Throughout the records below, find the lines with the string "Complete" and give how many there are, nothing else.

START Records shown

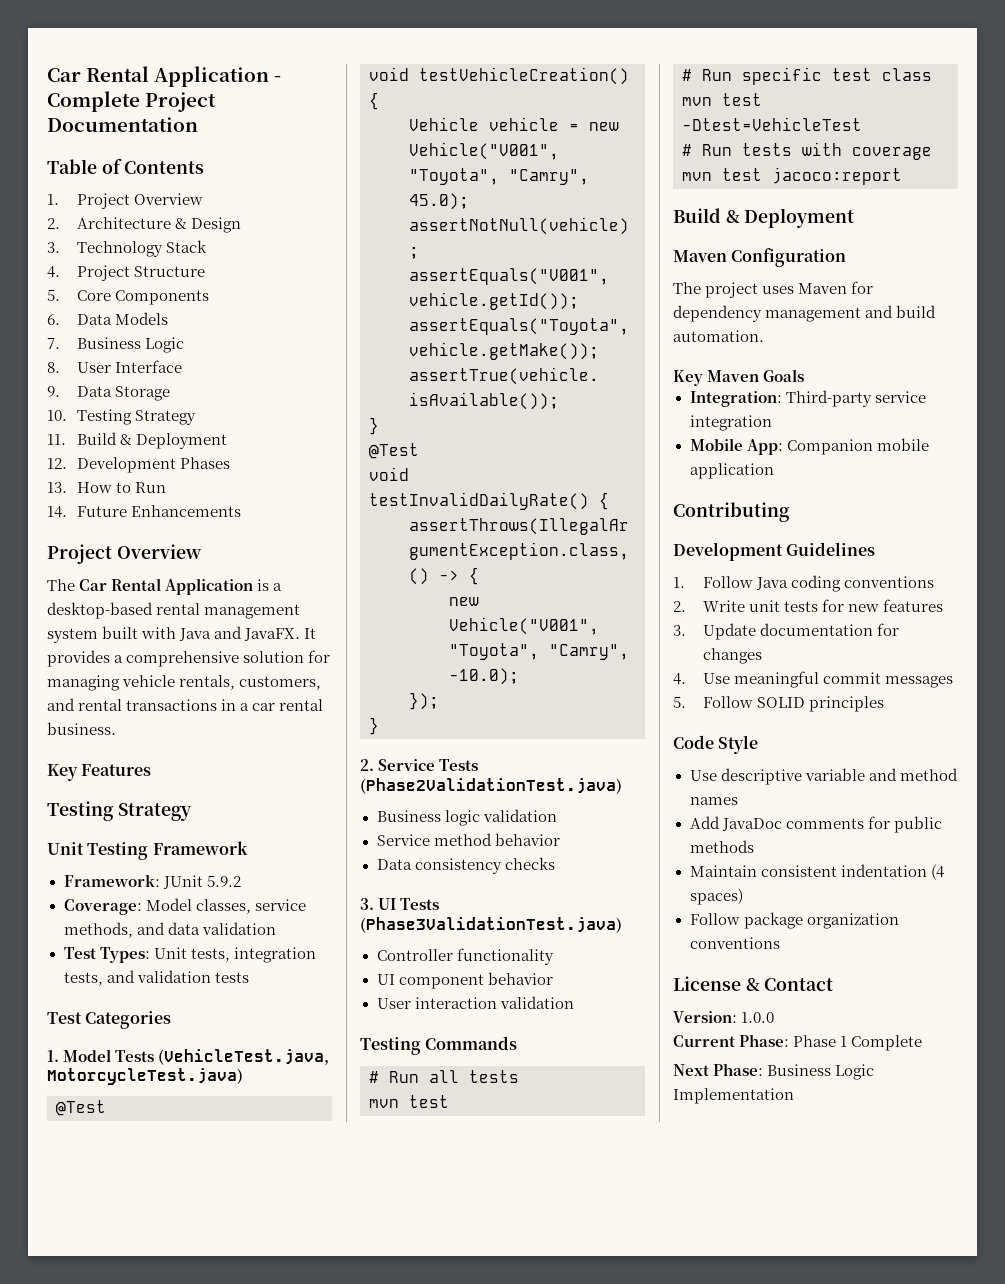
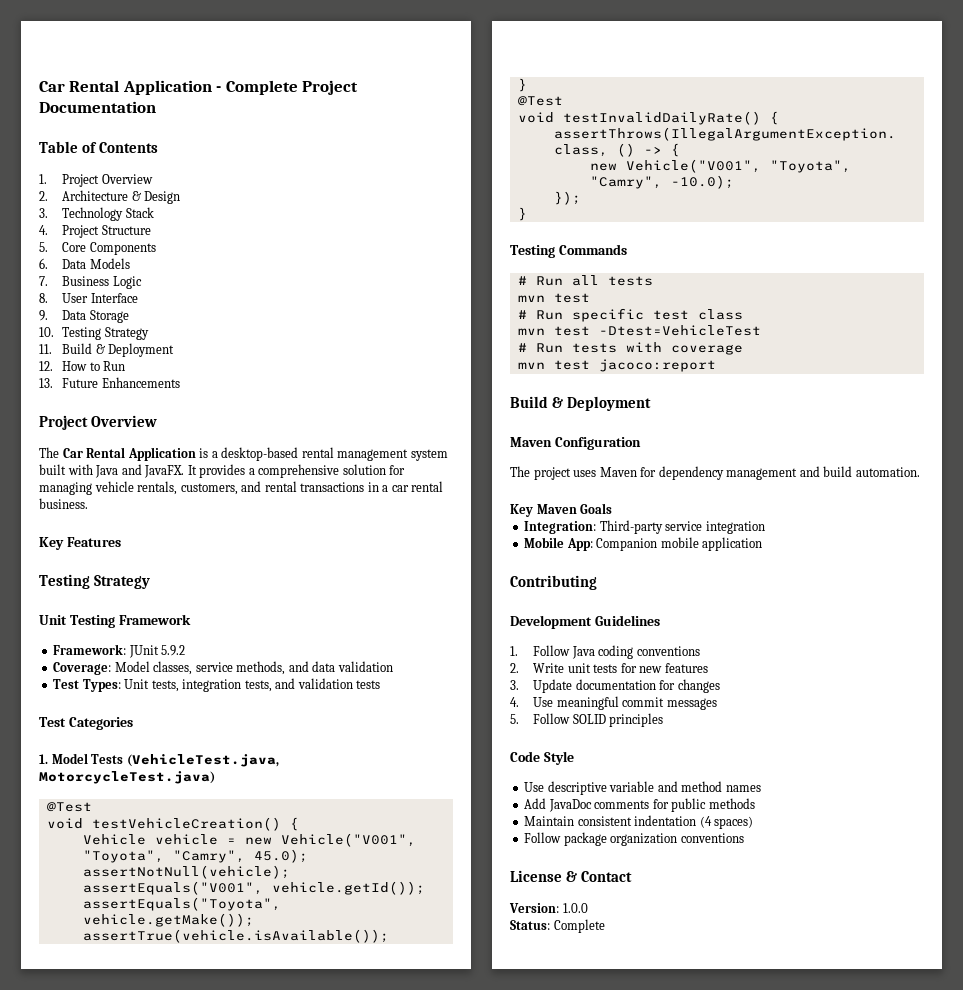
- 12. Development Phases
- 13. How to Run
+ 12. How to Run
- 14. Future Enhancements
+ 13. Future Enhancements
- 2. Service Tests (Phase2ValidationTest.java)
- Business logic validation
- Service method behavior
- Data consistency checks
- 3. UI Tests (Phase3ValidationTest.java)
- Controller functionality
- UI component behavior
- User interaction validation
- Current Phase: Phase 1 Complete
- Next Phase: Business Logic Implementation
+ Status: Complete

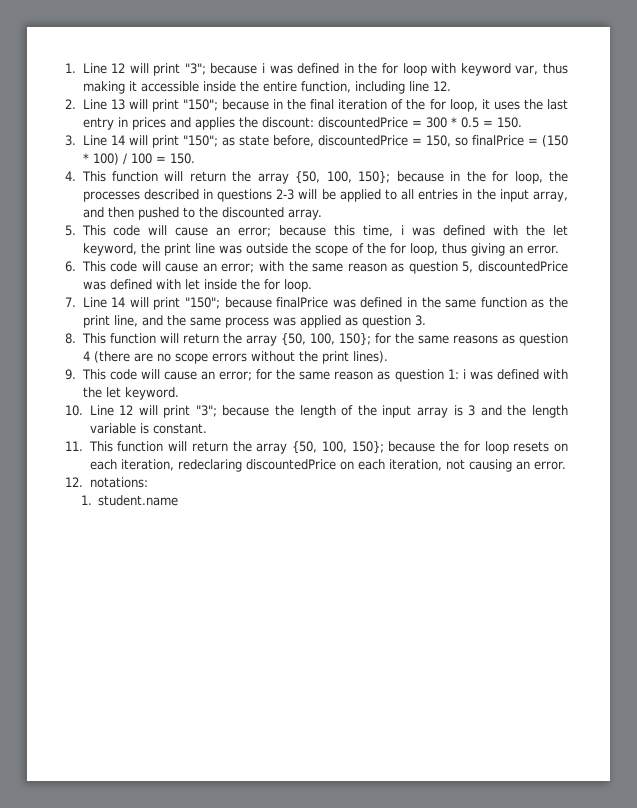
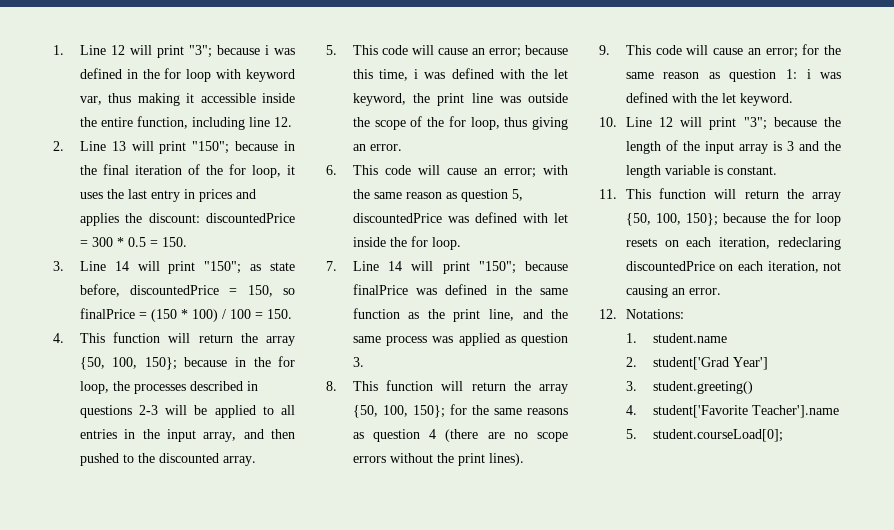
- 12. notations:
+ 12. Notations:
+ 2. student['Grad Year']
+ 3. student.greeting()
+ 4. student['Favorite Teacher'].name
+ 5. student.courseLoad[0];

END Records shown

Result for this task - 2